- Excerpts from a dataset
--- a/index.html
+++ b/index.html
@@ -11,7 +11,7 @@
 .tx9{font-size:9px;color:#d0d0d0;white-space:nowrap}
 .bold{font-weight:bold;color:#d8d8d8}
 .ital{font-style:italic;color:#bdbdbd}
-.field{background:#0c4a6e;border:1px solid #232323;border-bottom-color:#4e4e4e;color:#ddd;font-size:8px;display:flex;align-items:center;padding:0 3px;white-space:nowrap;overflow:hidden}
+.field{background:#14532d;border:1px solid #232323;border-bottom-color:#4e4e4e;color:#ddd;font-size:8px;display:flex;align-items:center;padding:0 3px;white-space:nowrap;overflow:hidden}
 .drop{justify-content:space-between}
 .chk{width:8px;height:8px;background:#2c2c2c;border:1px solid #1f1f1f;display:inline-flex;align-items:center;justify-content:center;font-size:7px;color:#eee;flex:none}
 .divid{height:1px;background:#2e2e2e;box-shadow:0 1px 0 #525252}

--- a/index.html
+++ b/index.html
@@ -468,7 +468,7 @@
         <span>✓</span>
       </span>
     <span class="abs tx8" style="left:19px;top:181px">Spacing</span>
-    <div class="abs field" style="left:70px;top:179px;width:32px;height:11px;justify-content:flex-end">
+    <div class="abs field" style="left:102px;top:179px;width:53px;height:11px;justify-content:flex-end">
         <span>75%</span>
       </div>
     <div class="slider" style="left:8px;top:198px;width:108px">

- Problem
Would you transcribe all of the data, keeping each line exact?

- Expected answer
--- a/index.html
+++ b/index.html
@@ -11,7 +11,7 @@
 .tx9{font-size:9px;color:#d0d0d0;white-space:nowrap}
 .bold{font-weight:bold;color:#d8d8d8}
 .ital{font-style:italic;color:#bdbdbd}
-.field{background:#0c4a6e;border:1px solid #232323;border-bottom-color:#4e4e4e;color:#ddd;font-size:8px;display:flex;align-items:center;padding:0 3px;white-space:nowrap;overflow:hidden}
+.field{background:#14532d;border:1px solid #232323;border-bottom-color:#4e4e4e;color:#ddd;font-size:8px;display:flex;align-items:center;padding:0 3px;white-space:nowrap;overflow:hidden}
 .drop{justify-content:space-between}
 .chk{width:8px;height:8px;background:#2c2c2c;border:1px solid #1f1f1f;display:inline-flex;align-items:center;justify-content:center;font-size:7px;color:#eee;flex:none}
 .divid{height:1px;background:#2e2e2e;box-shadow:0 1px 0 #525252}

--- a/index.html
+++ b/index.html
@@ -468,7 +468,7 @@
         <span>✓</span>
       </span>
     <span class="abs tx8" style="left:19px;top:181px">Spacing</span>
-    <div class="abs field" style="left:70px;top:179px;width:32px;height:11px;justify-content:flex-end">
+    <div class="abs field" style="left:102px;top:179px;width:53px;height:11px;justify-content:flex-end">
         <span>75%</span>
       </div>
     <div class="slider" style="left:8px;top:198px;width:108px">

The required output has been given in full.